##### AVAILABLE DATA #####

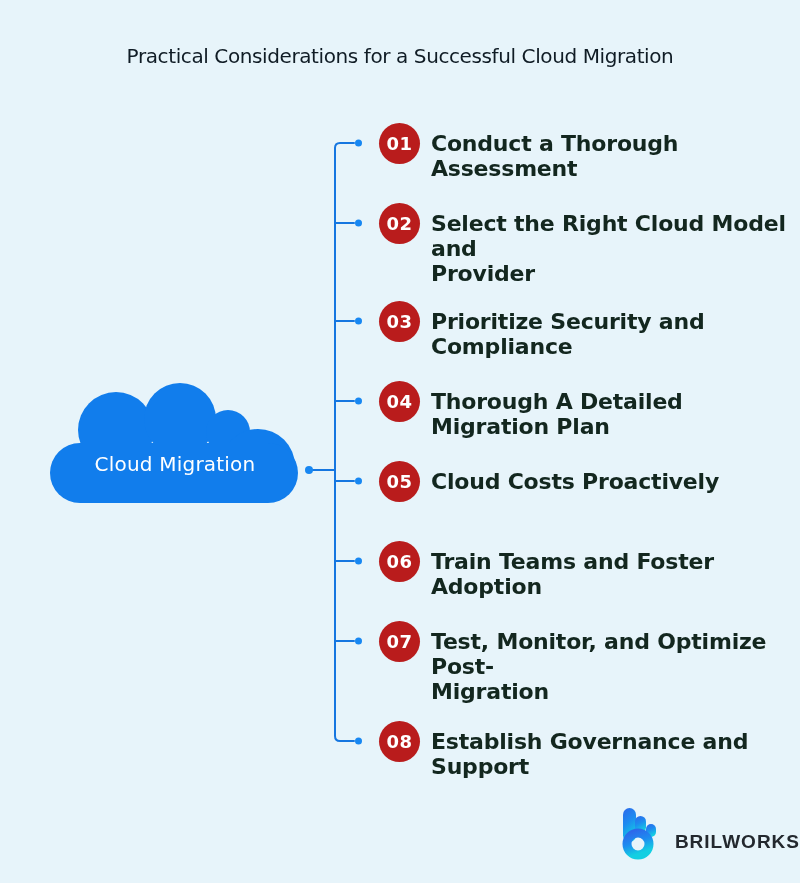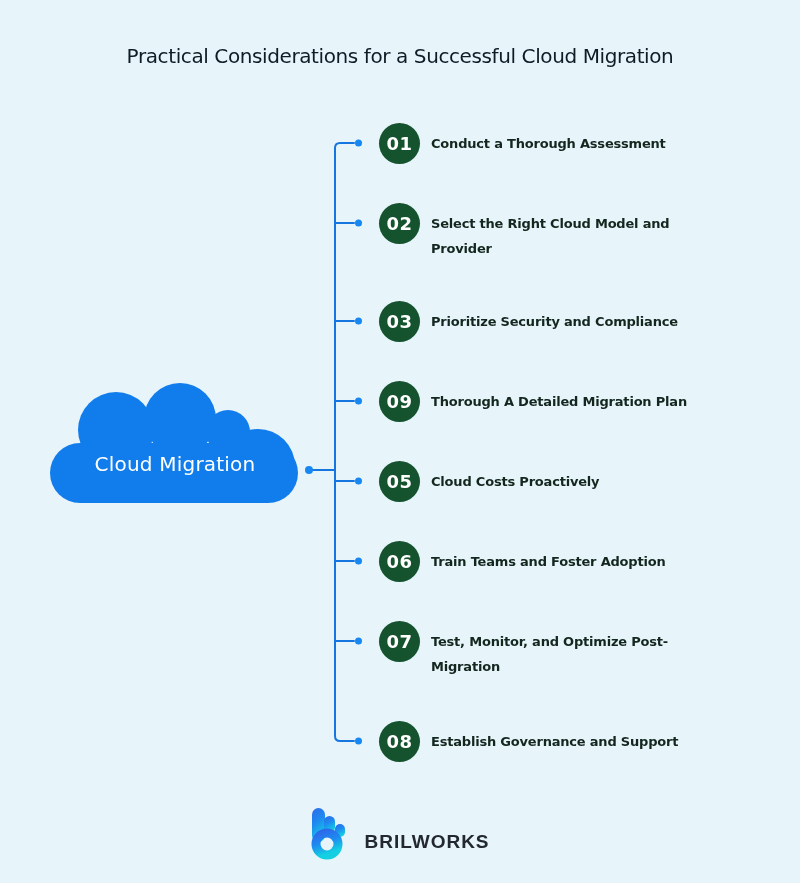"01" .step-num { background: #14532d -> #b91c1c }
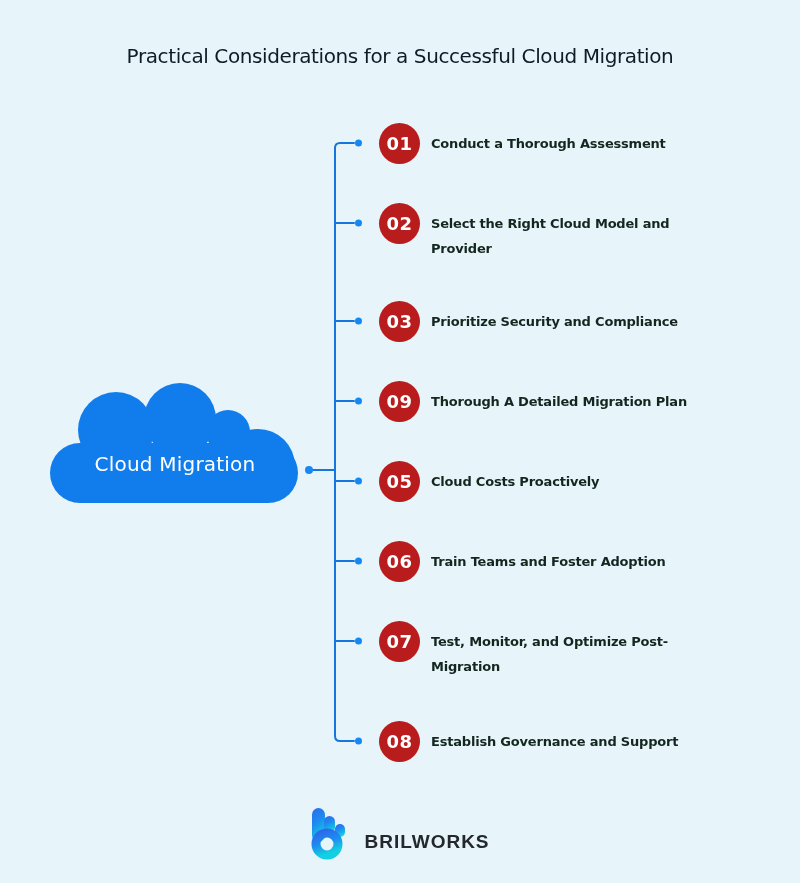"Conduct a Thorough Assessment" .step-label { font-size: 13px -> 22px }
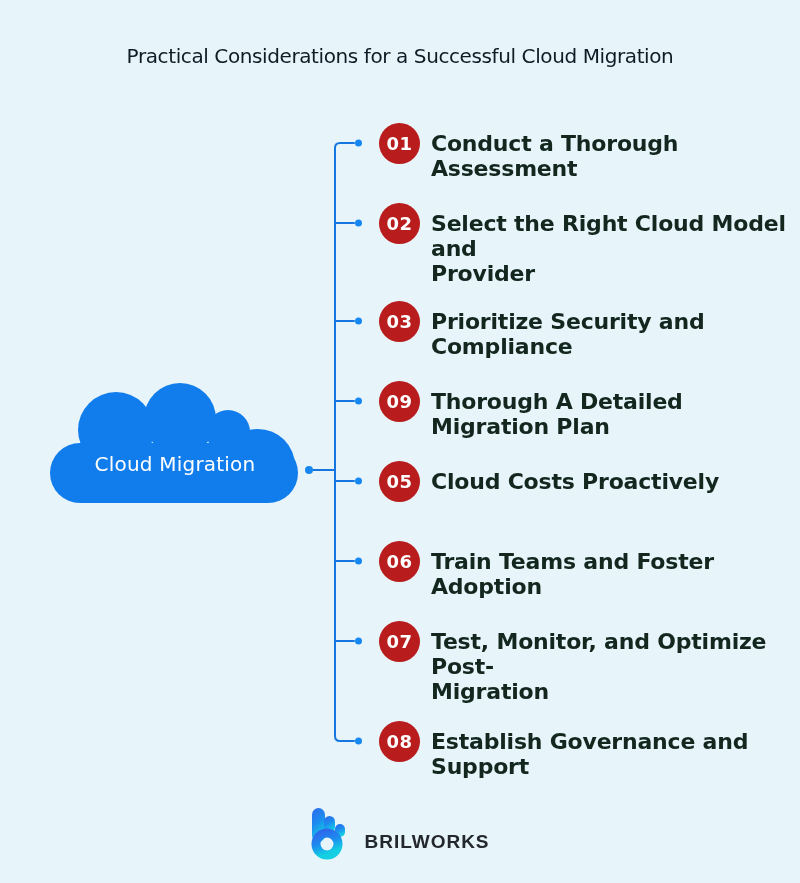"09" div.step-num { text: 09 -> 04 }
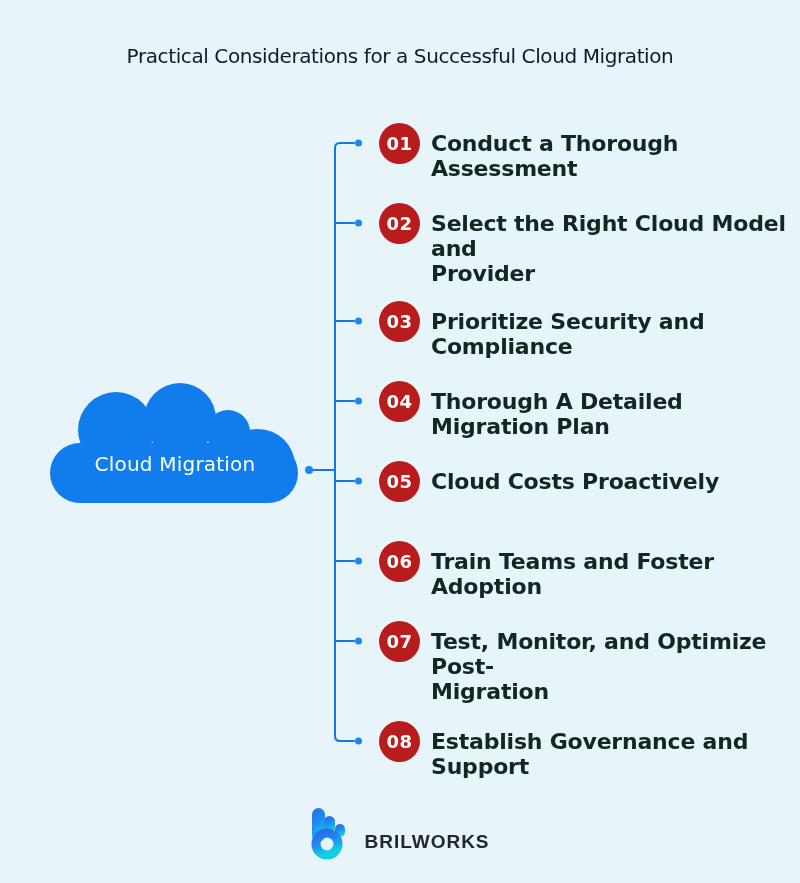"BRILWORKS" .footer { justify-content: center -> flex-end }
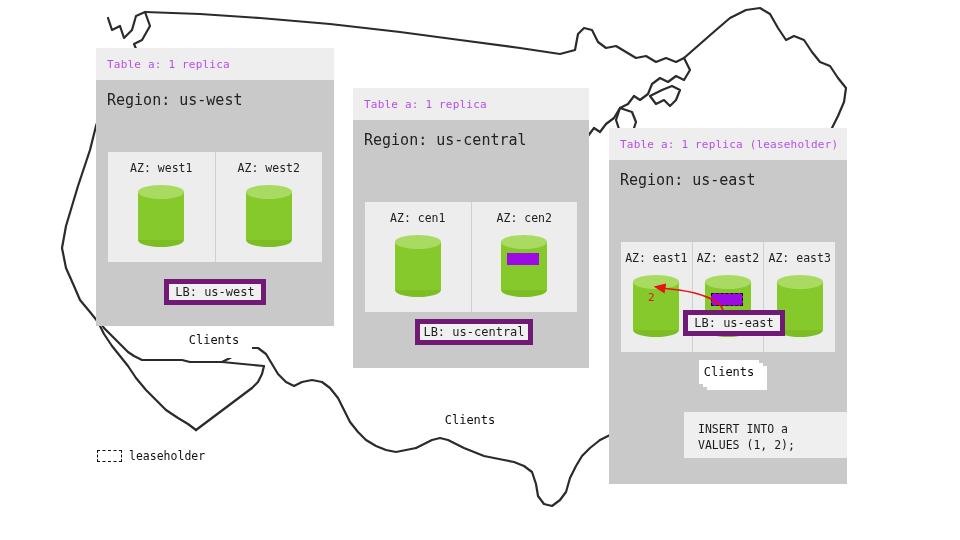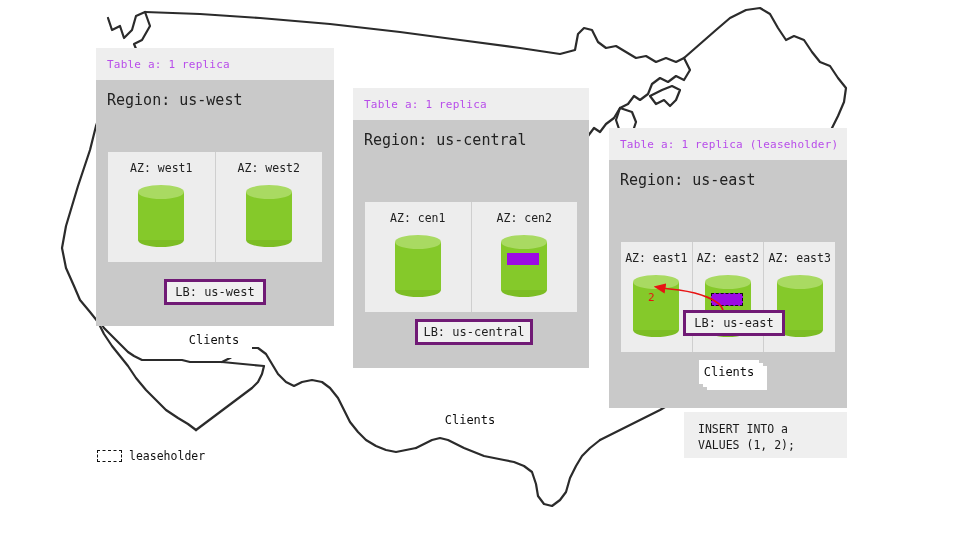"Table a: 1 replica (leaseholder)" div.region-panel { height: 280px -> 356px }
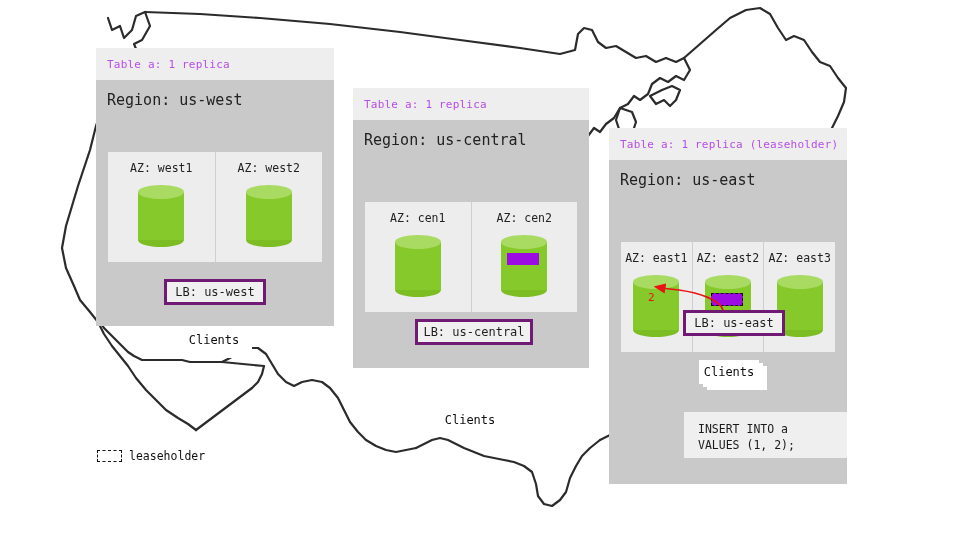"LB: us-west" .lb-box { border: 3px solid #701a75 -> 5px solid #701a75 }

#####

# [WHAT IS NEEDED]
Copy exactly the lines from the first line of the records above through the line with "a: 1 replica", both included, and nothing else. Pictures stay out.

# [WRITTEN ANSWER]
"01" .step-num { background: #14532d -> #b91c1c }
"Conduct a Thorough Assessment" .step-label { font-size: 13px -> 22px }
"09" div.step-num { text: 09 -> 04 }
"BRILWORKS" .footer { justify-content: center -> flex-end }
"Table a: 1 replica (leaseholder)" div.region-panel { height: 280px -> 356px }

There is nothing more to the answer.